Adler has also written that August Stramm's "essential innovation (still too little recognized in Germany) was to create a new, non-representational kind of poetry," which is, "comparable," to Pablo Picasso's creation of abstract art and to Arnold Schoenberg's revolution in the writing of Classical music.

In his 1985 book, The German Poets of the First World War, Patrick Bridgwater dubbed the literary movement inspired by Stramm's poetry, "the German variety of Imagism."

Shortly before the outbreak of war in 1914, T.E. Hulme heard the kind of poetry that Stramm had created and inspired being read aloud at the Cabaret Gnu in Berlin. Hulme later wrote, "Very short sentences are used, sometimes so terse and elliptical as to produce a blunt and jerky effect ... It is clear that a definite attempt is being made to use the language in a new way, an attempt to cure it of certain vices."

Even though it is widely associated with the later plays of Berthold Brecht, the Second Reich also witnessed the iconoclastic invention of modern theatrical staging by Catholic poet and playwright Reinhard Sorge and stage director Max Reinhardt, under the influence of Stefan George, Friedrich Nietzsche, and Richard Dehmel.

Sorge's The Beggar was written during the last three months of 1911. According to Michael Paterson, "The play opens with an ingenious inversion: the Poet and Friend converse in front of a closed curtain, behind which voices can be heard. It appears that we, the audience, are backstage and the voices are those of the imagined audience out front. It is a simple, but disorienting trick of stagecraft, whose imaginative spatial reversal is self-consciously theatrical. So the audience is alerted to the fact that they are about to see a play and not a 'slice of life.'"

According to Walter H. Sokel, "The lighting apparatus behaves like the mind. It drowns in darkness what it wishes to forget and bathes in light what it wishes to recall. Thus the entire stage becomes a universe of [the] mind, and the individual scenes are not replicas of three-dimensional physical reality, but visualizes stages of thought."

Tragically and in an added parallel to the many other nations experiencing similar cultural ferment during the same era, many of Germany's most gifted and innovative poets, writers, artists, and intellectuals were soon to die prematurely upon the battlefields of the Great War.

==End and legacy==
The Wilhelmian era ended in the November Revolution of 1918, which had very close parallels to the February Revolution which had toppled the House of Romanov from the throne of the Russian Empire. First, riots broke out in the Imperial Capital, the last Kaiser announced his intention to divert troops from the battlefield to restore order, and found to his shock that he had lost the support of the Generals, who all demanded his immediate abdication. In response to Paul von Hindenburg's implied threat that the Imperial German Army would not protect the last Kaiser if he faced a similar death to that of his late cousin Tsar Nicholas II, Wilhelm II took Hindenburg's advice and requested political asylum in the neutral Netherlands.
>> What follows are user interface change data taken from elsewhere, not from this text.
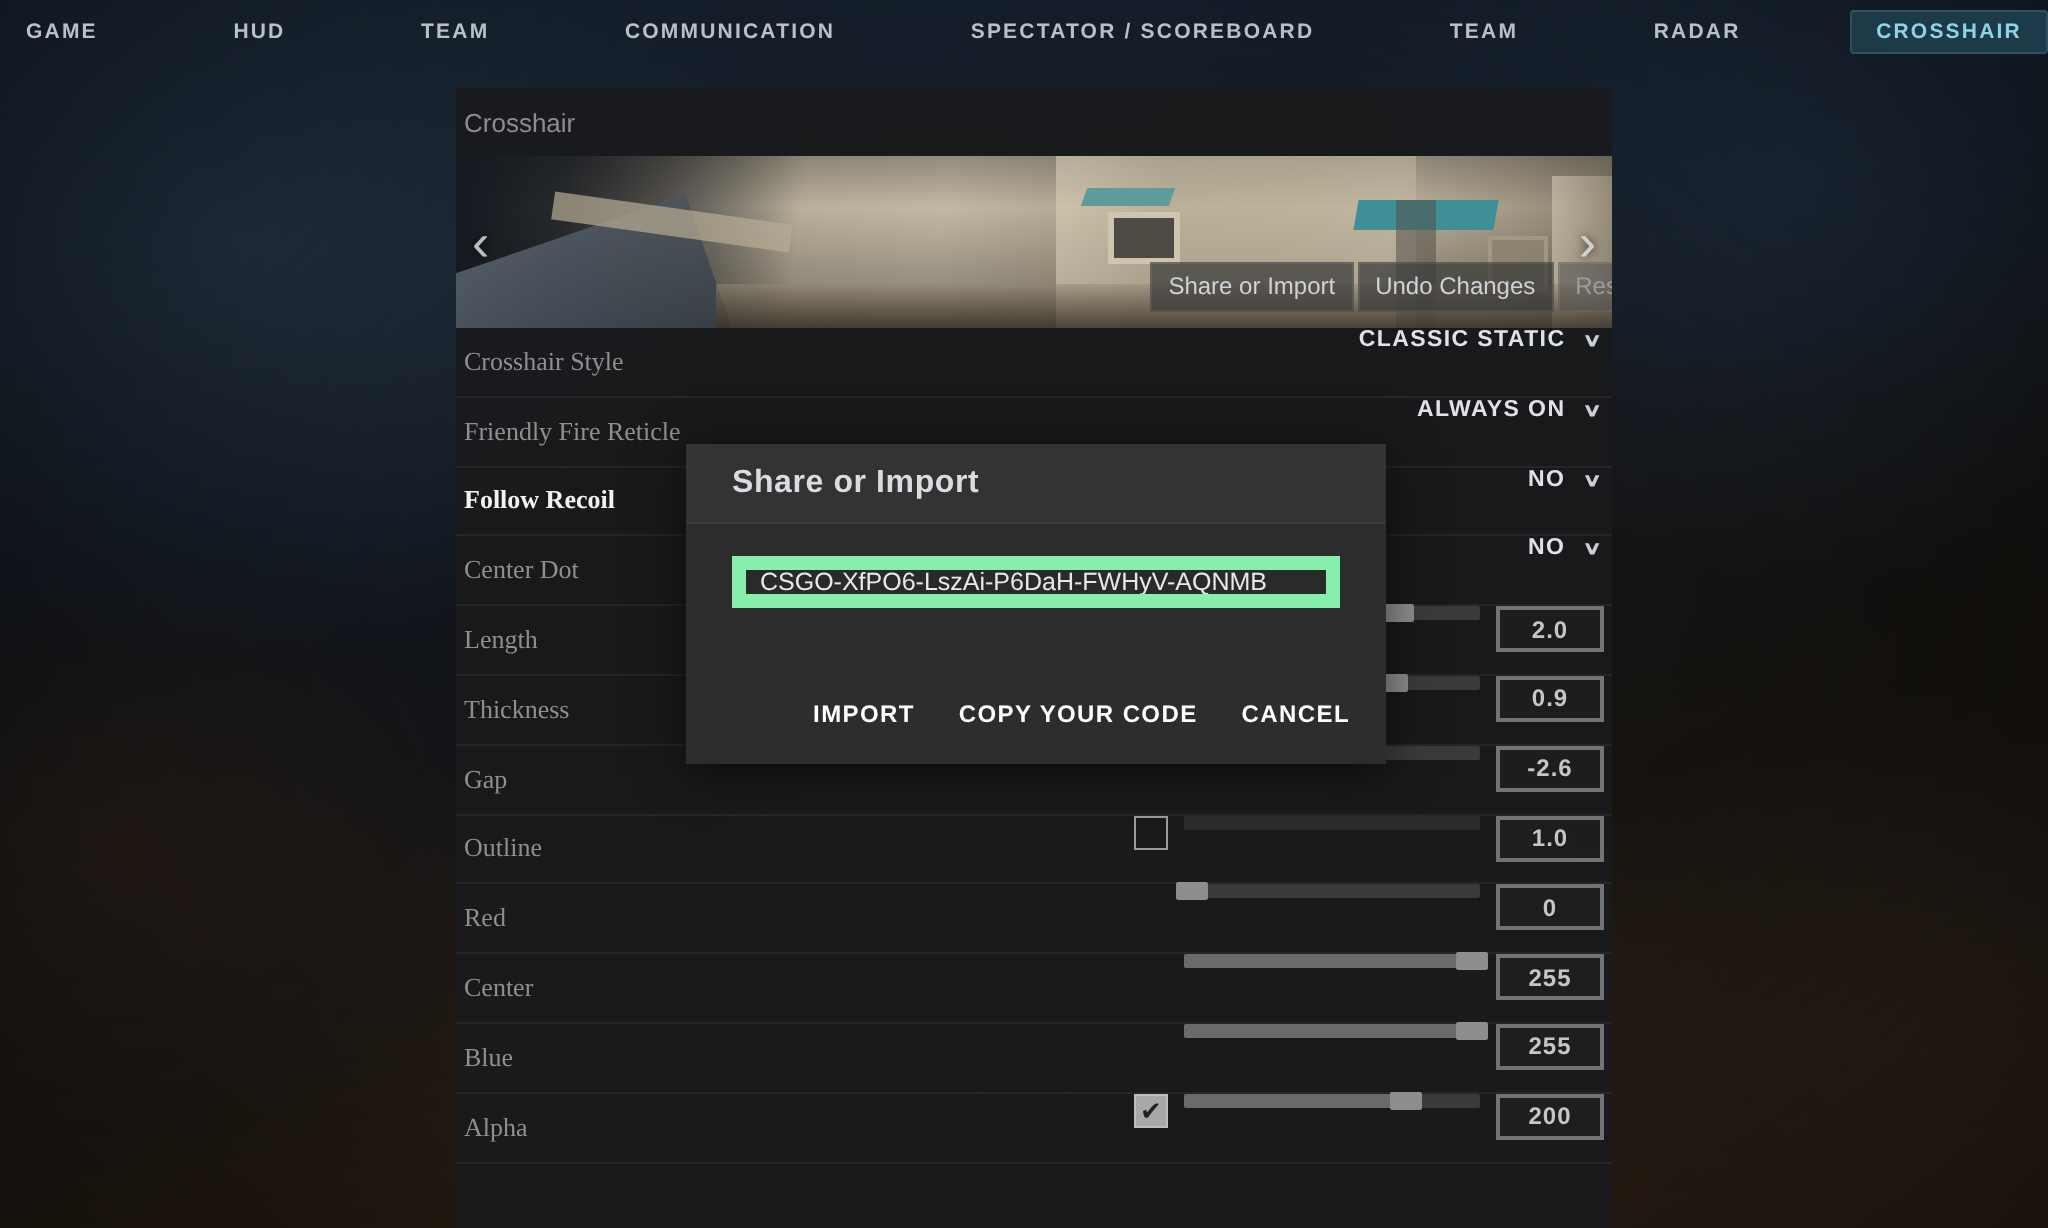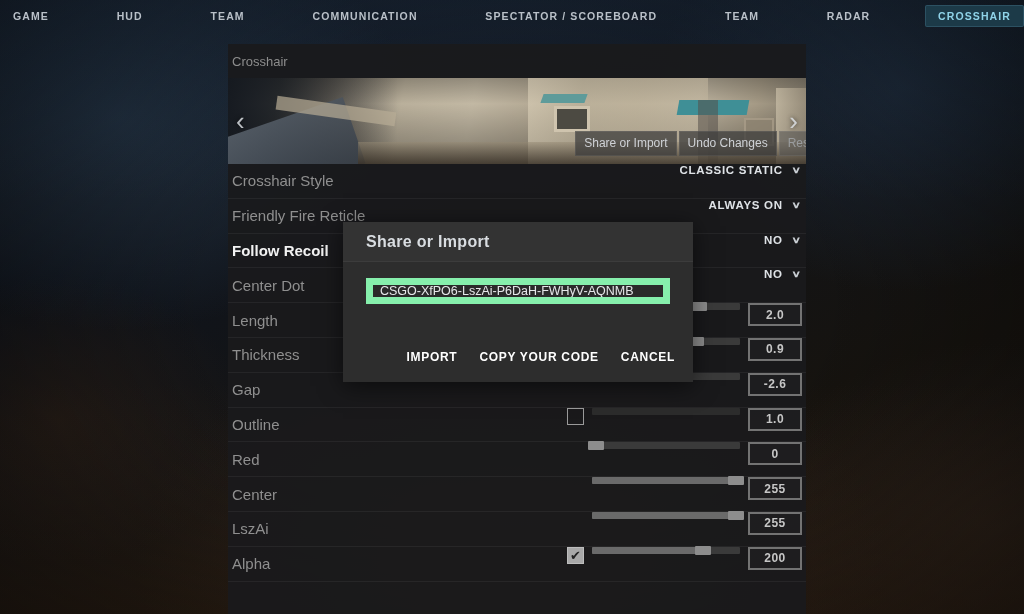--- a/index.html
+++ b/index.html
@@ -176,9 +176,10 @@
     padding: 0 4px;
   }
   .row-label {
-    font-size: 15px;
+    font-size: 13px;
     color: #8f8f8f;
     flex: 0 0 300px;
+    font-family: Liberation Serif, serif;
   }
   .row.hl .row-label { color: #f2f2f2; font-weight: 700; }
 

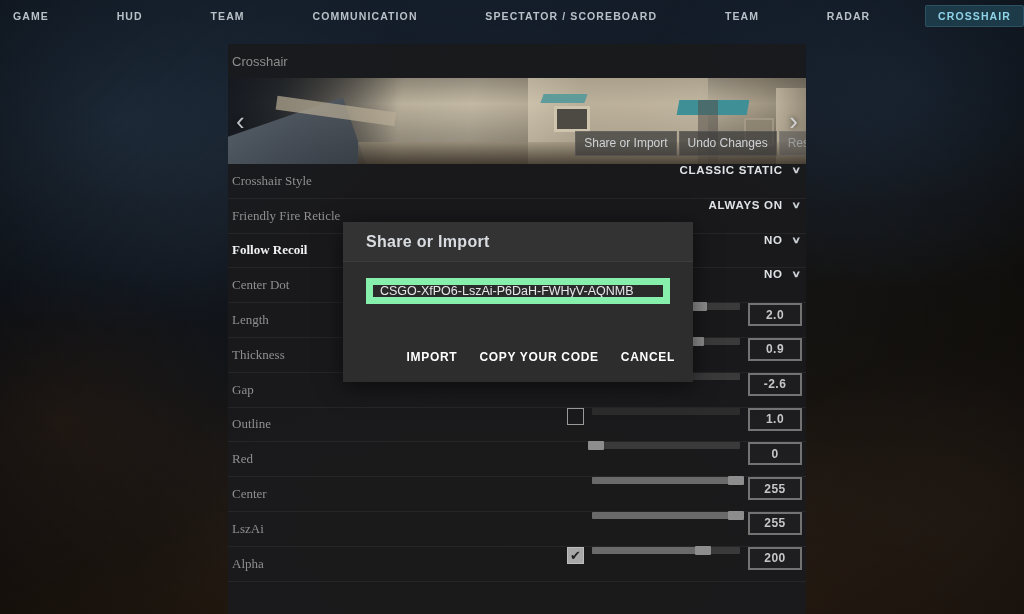--- a/index.html
+++ b/index.html
@@ -427,7 +427,7 @@
           </div>
         </div>
         <div class="row">
-          <div class="row-label">LszAi</div>
+          <div class="row-label">Blue</div>
           <div class="row-right">
             <div class="spacer-cb"></div>
             <div class="slider">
Nevertheless, nostalgia for the German Empire and a desire for its restoration continued to exist. During the Weimar Republic, the German National People's Party (DNVP) and it's paramilitary wing Der Stahlhelm, openly sought to restore the Monarchy but instead found itself manipulated, outmaneuvered, sidelined, and then banned outright by Adolf Hitler and the Nazi Party.

During the same era, the death squad Organisation Consul, which considered both the November Revolution and the Versailles Treaty to be treasonous, routinely targeted political leaders involved with both for assassination. Even when they were caught and prosecuted, Organisation Consul members tended to receive lenient sentences from judges sympathetic to their views.
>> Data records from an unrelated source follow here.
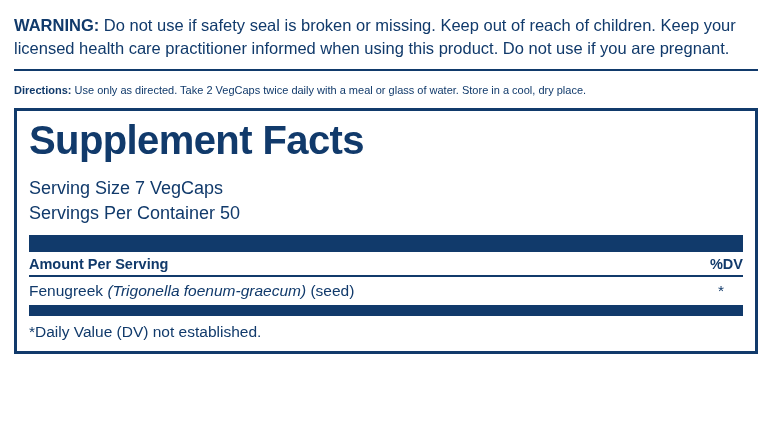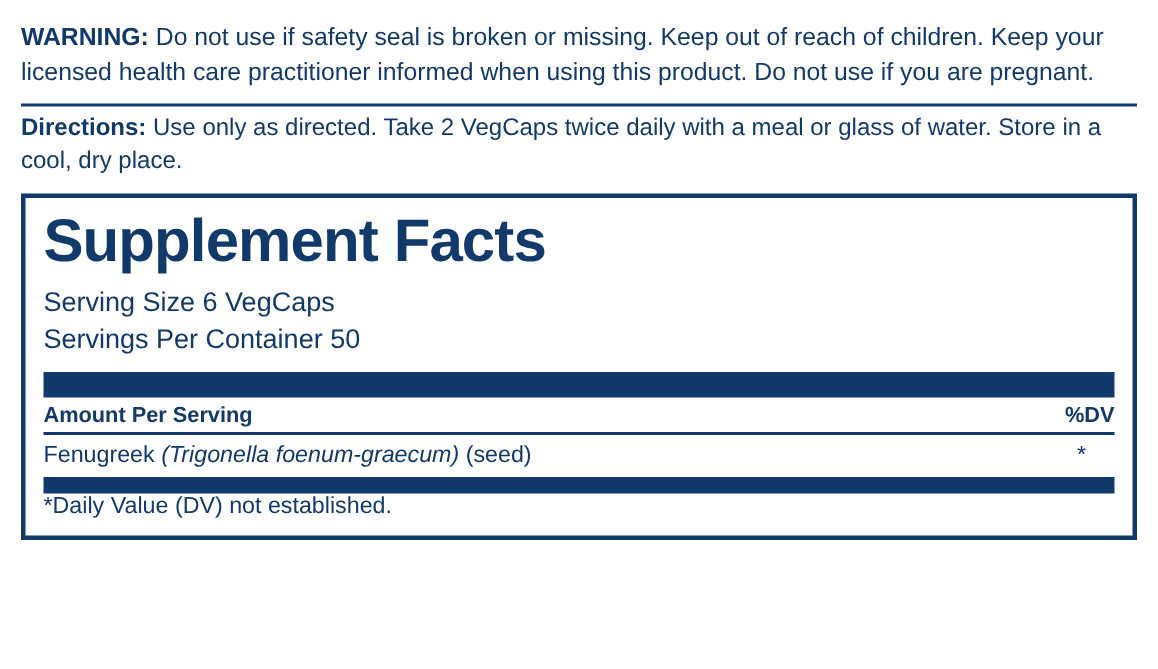--- a/index.html
+++ b/index.html
@@ -40,8 +40,8 @@
 
   
   .directions {
-    padding-top: 4px;
-    font-size: 16px;
+    padding-top: 12px;
+    font-size: 11px;
     line-height: 1.38;
   }
   .directions .lead {

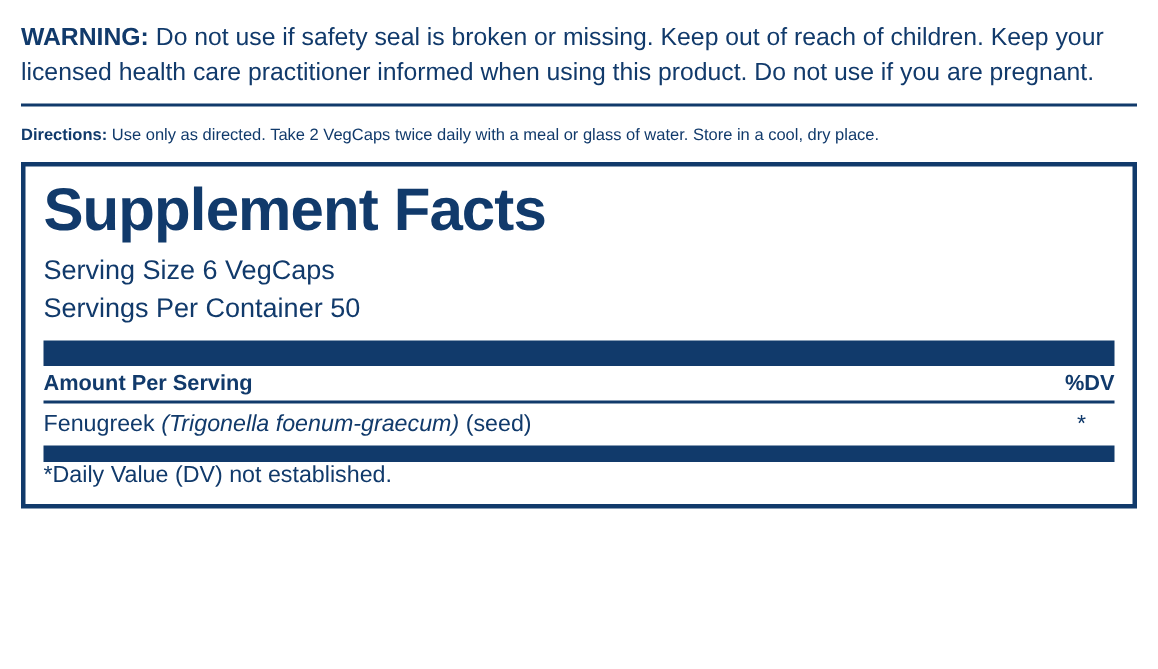--- a/index.html
+++ b/index.html
@@ -60,7 +60,7 @@
     font-weight: bold;
     letter-spacing: -0.6px;
     line-height: 1.08;
-    margin: 2px 0 6px 0;
+    margin: 2px 0 14px 0;
   }
   .serving-line {
     font-size: 18px;

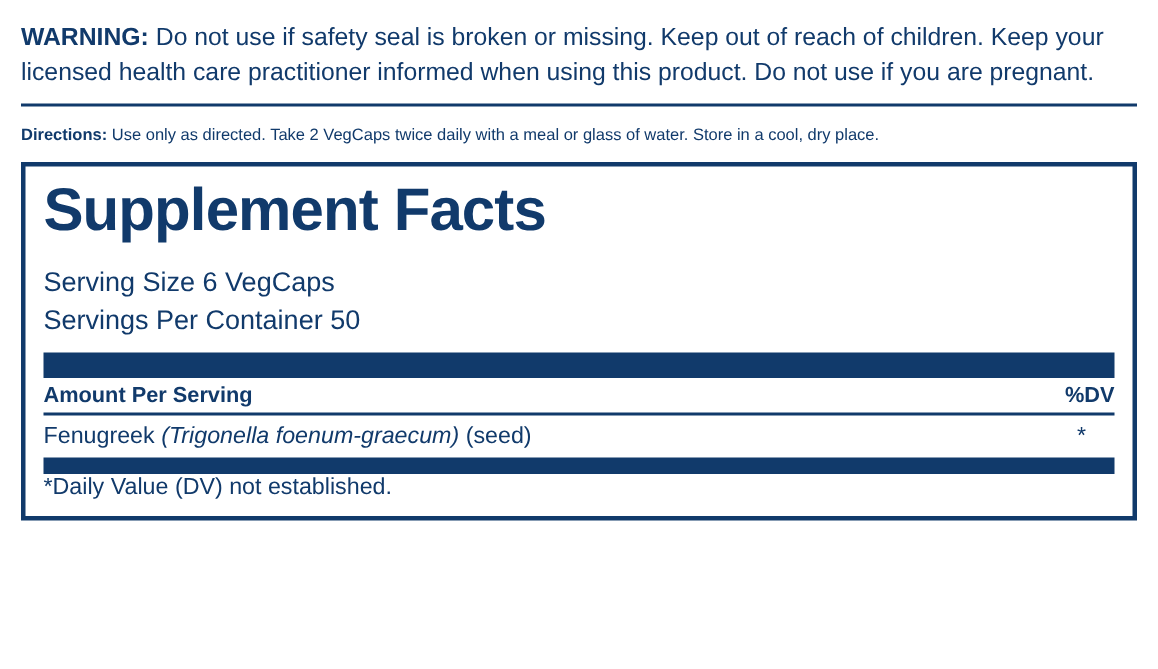--- a/index.html
+++ b/index.html
@@ -146,7 +146,7 @@
 
   <div class="panel">
     <div class="panel-title">Supplement Facts</div>
-    <div class="serving-line">Serving Size 6 VegCaps</div>
+    <div class="serving-line">Serving Size 7 VegCaps</div>
     <div class="serving-line">Servings Per Container 50</div>
 
     <div class="bar"></div>

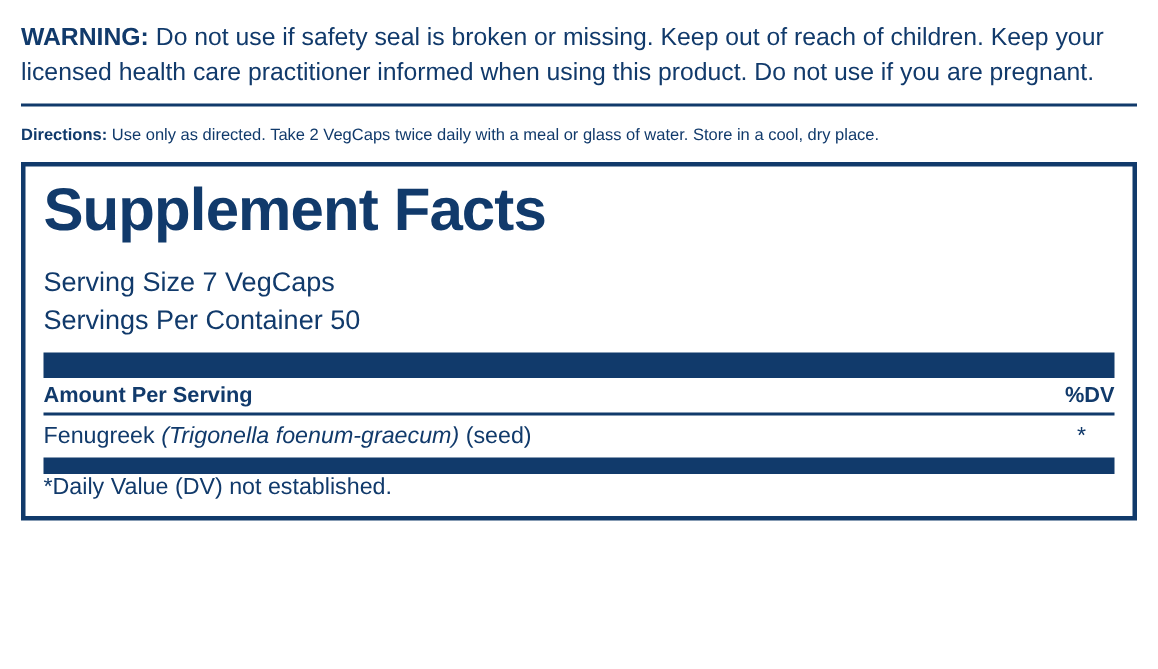--- a/index.html
+++ b/index.html
@@ -117,6 +117,7 @@
 
   .footnote {
     font-size: 15.5px;
+    padding-top: 7px;
   }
Even after the Second World War, nostalgia for the Wilhelmian era continued. In 1968 Der Spiegel reported that in a survey of their readers by Quick magazine about who would be the most honorable person to become President of the Federal Republic of Germany, the last Kaiser's grandson and heir, Prince Louis Ferdinand, the only one of twelve candidates who was not a politician, won with 39.8% before Carlo Schmid and Ludwig Erhard. In a similar survey by the tabloid Bild, readers chose Louis Ferdinand by 55.6%. In an interview with Quick, the prince indicated that he might accept the presidency but would not relinquish his claim to the Imperial or Prussian crowns.
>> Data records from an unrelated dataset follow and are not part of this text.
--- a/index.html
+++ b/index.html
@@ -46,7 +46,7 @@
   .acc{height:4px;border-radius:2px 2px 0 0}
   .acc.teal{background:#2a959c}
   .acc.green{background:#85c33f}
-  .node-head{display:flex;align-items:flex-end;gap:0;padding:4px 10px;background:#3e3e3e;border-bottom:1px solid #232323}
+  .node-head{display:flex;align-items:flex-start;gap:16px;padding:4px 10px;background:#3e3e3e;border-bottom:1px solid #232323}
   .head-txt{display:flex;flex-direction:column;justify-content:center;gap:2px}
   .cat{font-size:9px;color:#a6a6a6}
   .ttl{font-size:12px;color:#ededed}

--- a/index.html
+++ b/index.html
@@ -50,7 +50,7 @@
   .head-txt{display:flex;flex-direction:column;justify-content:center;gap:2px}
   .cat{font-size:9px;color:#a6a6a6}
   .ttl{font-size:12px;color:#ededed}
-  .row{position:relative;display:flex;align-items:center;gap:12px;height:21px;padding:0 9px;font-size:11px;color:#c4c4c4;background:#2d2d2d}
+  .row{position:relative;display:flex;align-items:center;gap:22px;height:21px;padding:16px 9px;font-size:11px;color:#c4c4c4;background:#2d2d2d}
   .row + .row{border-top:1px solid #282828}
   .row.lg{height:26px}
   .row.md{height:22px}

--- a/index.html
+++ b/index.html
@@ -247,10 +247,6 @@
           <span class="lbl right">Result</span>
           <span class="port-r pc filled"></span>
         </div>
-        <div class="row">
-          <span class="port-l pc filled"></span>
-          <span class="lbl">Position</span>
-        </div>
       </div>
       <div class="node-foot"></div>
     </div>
In interviews with C.L. Sulzberger for the book The Fall of Eagles, Prince Louis Ferdinand further expressed a deep sense of admiration for the informal bicycle monarchy and crowned republic style favored and used by the Dutch, Belgian, and Scandinavian royal families. Praising how vehicles carrying the King or Queen would stop and wait at traffic lights, Louis Ferdinand stated that if the House of Hohenzollern were ever restored to the German throne during his lifetime, this same informality was a quality he fully intended to emulate.

Even after German Reunification in 1990, nostalgia continues. For example, the rebuilding of cities in the former East Germany which remained devastated by World War II bombing raids has often involved the reconstruction of demolished historic buildings from the German Empire or even earlier.

East German Premier Walter Ulbricht had ordered the demolition of both the Berlin Imperial Palace and the Garrison Church in Potsdam, sites which were closely associated with the former German Imperial Family and the ideology of the German Empire. Both buildings, however, are now being rebuilt, almost exactly as they were.

Moreover, the last Kaiser's home in exile and ultimate burial place, Huis Doorn in the Netherlands, opened its doors as a historic house museum in 1956. It remains an annual site of secular pilgrimage on the anniversary of the last Kaiser's death, which are organized by German monarchist organisations, such as Cologne-based Tradition und Leben, whose members often attend wearing period costumes.

In August 2011, despite the desire of both the bride and groom to keep things modest and low key, "Germany's own Royal wedding" between Prince George Friedrich of Prussia, the last Kaiser's great-great grandson and heir, and Princess Sophie of Isenburg was televised live and widely covered by the German news media. The 700 guests included: Prince Hassan bin Talal and Princess Sarvath al-Hassan of Jordan; Prince Laurent of Belgium; Lord and Lady Nicholas Windsor; and then Crown Princess Margareta of Romania. Following the ceremony, a reception was held on the grounds of the Sanssouci palace.

A less benign form of nostalgia for the Wilhelmian era was on display in the 2022 German coup d'état plot, by members of the Reichsbürger movement, which considers the Federal Republic of Germany to be both illegal and illegitimate, as organized by the allegedly anti-Semitic "Patriotic Union" organization. The Patriotic Union, whose members included doctors, police officers, at least one judge, and many active duty German armed forces personnel, sought to violently overthrow the government of the Federal Republic and place Prince Henrich XIII of the House of Reuß upon the throne as the new Kaiser of a Fourth Reich. The Patriotic Union intended, however, for the Fourth Reich to be a restoration of the Second Reich as it existed prior to the November Revolution of 1918, rather than as a continuation of the Third Reich. The coup was prevented only by nationwide arrests by the German Federal Criminal Police (BKA), followed by multiple prosecutions. While it is known that meetings took place in which Prince Heinrich XIII sought the covert assistance of the Russian Federation's diplomats and foreign intelligence services, the Russian Government has repeatedly denied involvement in the coup plot.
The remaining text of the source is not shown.